Eric-Emmanuel Schmitt présentait jeudi en
avant-première à Lyon, sa ville natale - il est très exactement originaire de
Ste-Foy-lès-Lyon - son deuxième film,
Oscar et la Dame Rose. Tout le monde a
lu, lit ou lira le roman paru en 2002 sous ce titre, traduit en plus de 40
langues mais personne n’aurait imaginé qu’il pouvait donner un bon
scénario. Pas même l’auteur, sans doute, puisqu’il en a refusé les droits à de
nombreux réalisateurs. Il a fini par se décider à le tourner lui-même et il a
bien fait. Pourtant ce roman par lettres paraissait inadaptable. Le
théâtre s’en est emparé, certes, avec brio mais c’était, si on ose dire,
facile. Il « suffisait » de mettre en scène le texte pour le faire fonctionner.
Au cinéma les conventions sont différentes. Un film intimiste aurait échoué.
Eric-Emmanuel Schmitt, tout en conservant la trame de l’histoire et l’essence
des personnages, a conçu une nouvelle approche, donné du rythme et de la
fantaisie, pris le parti de l'onirisme. Le film est drôle, humaniste et
regorge de trouvailles. On frémit pour l’auteur quand on songe aux risques
qu’il a pris. Une chose est sûre, en tout cas, il n’y avait que lui qui pouvait
se donner les libertés nécessaires et, comme il le dit lui-même « mettre en
images quelque chose que j’avais déjà mis en mots ».

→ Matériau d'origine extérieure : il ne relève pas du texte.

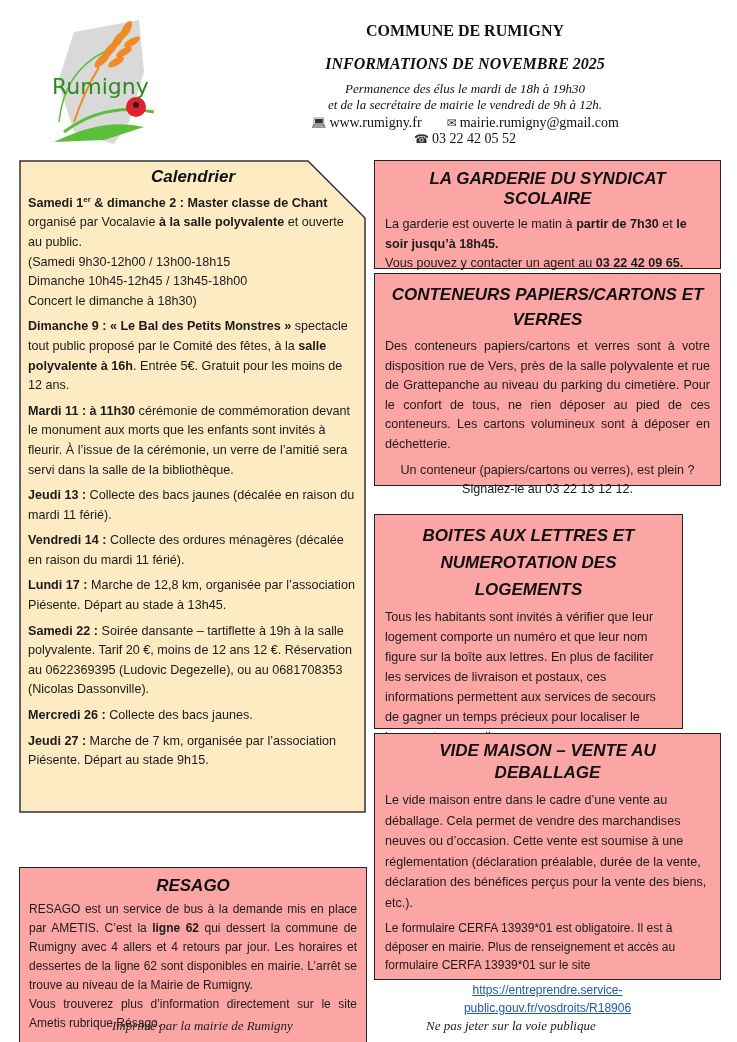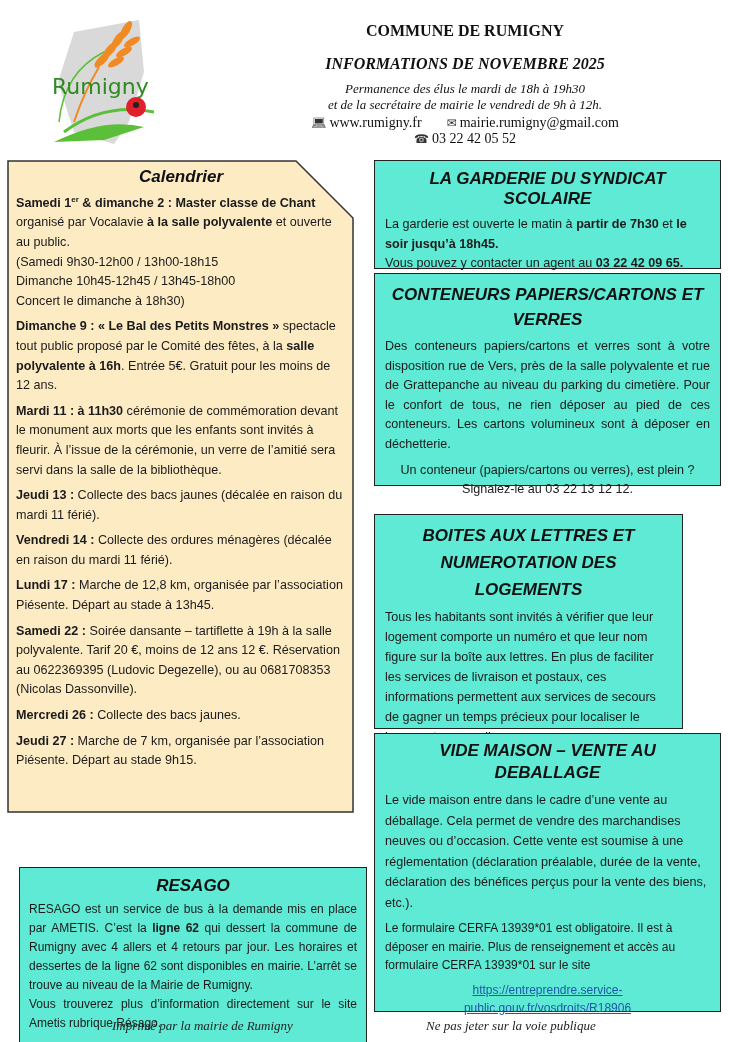"Calendrier" #cal { left: 7px -> 19px }
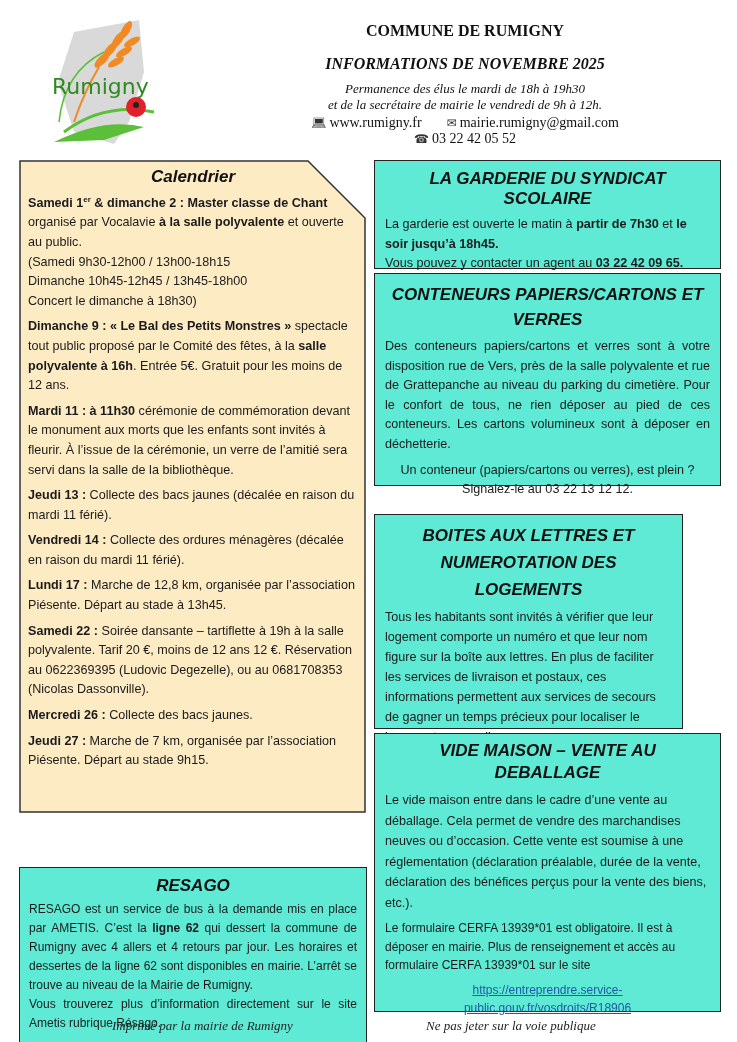"LA GARDERIE DU SYNDICAT SCOLAIRE" .box { background: #5eead4 -> #fca5a5 }
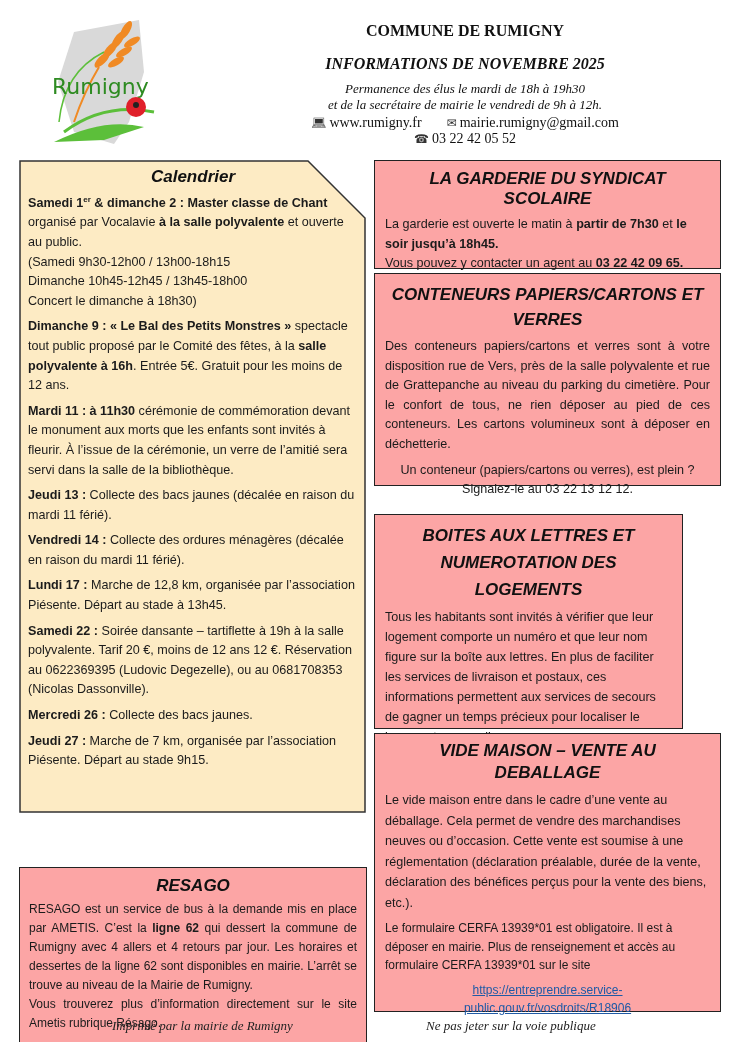"VIDE MAISON – VENTE AU" #vide { height: 279px -> 247px }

Les comparatistes forcenés trouveront une parenté avec Fellini mais ce serait
faire injure au réalisateur que de réduire son film à cette dimension, aussi
flatteuse qu’elle soit. Il s’agit d’une œuvre originale où deux acteurs donnent
le meilleur d’eux-mêmes. Michèle Laroque, dans son rôle de marchande de pizza
reconvertie malgré elle en thérapeute, arrive encore à nous surprendre. Le rôle
d’Oscar est tenu par Amir Ben Abdelmoumen, qui donne à son personnage une
incroyable présence.
Oscar, dix ans, est beau, intelligent, généreux, perspicace, plein d’humour,
philosophe. Il lui faut, pour mourir dignement, être initié aux mystères de la
vie, et c’est la dame rose qui s’en charge. À la fin de l’histoire Oscar n’est
pas celui qu’il aurait été sans leur rencontre, mais, de son côté, la dame rose
n’aura jamais plus le même regard sur la vie.
Un des secrets du film est sans doute l’harmonie des impressions sensorielles,
autrement dit la
synesthésie.
C’est dans ce contexte qu’il faut situer le court instant où la musique de
Michel Legrand s’arrête, où le silence prend une valeur métaphorique. Il donne
à entendre que la mort vient de saisir Oscar et notre émotion va bien au delà
de la puissance de l'image.
On aime également découvrir comment E.E. Schmitt parvient à rendre le temps
élastique. Il le ralentit et l’accélère à sa guise. Mes propos vous paraissent
ésotériques ? Courez voir
Oscar et la
Dame Rose car le film demande à être vécu plus que raconté. À tel
point qu’il n’est pas grave de vous dire qu’Oscar meurt à la fin. Le suspense
est ailleurs. Je mentirais en affirmant qu’il est dans les cadrages, la
saturation des couleurs, les très beaux clairs-obscurs, l’évolution des
personnages, le rythme du montage, la musique : il est dans le fait de savoir
comment tous ces paramètres vont évoluer jusqu'à la scène finale. « Je cherche
des vibrations » déclare E.E. Schmitt après la projection. Il trouve les
nôtres, nous libérant ainsi de notre inquiétude première. Quand on aime son
œuvre on entre dans la salle obscure en se demandant si on ne va pas être déçu.
On est surpris, à la sortie, d’avoir été ne serait-ce qu'effleuré par une telle
pensée. Et l’on se dit que jamais
Eric-Emmanuel Schmitt n’aurait eu ni
l'imprudence ni l'audace de trahir ses lecteurs.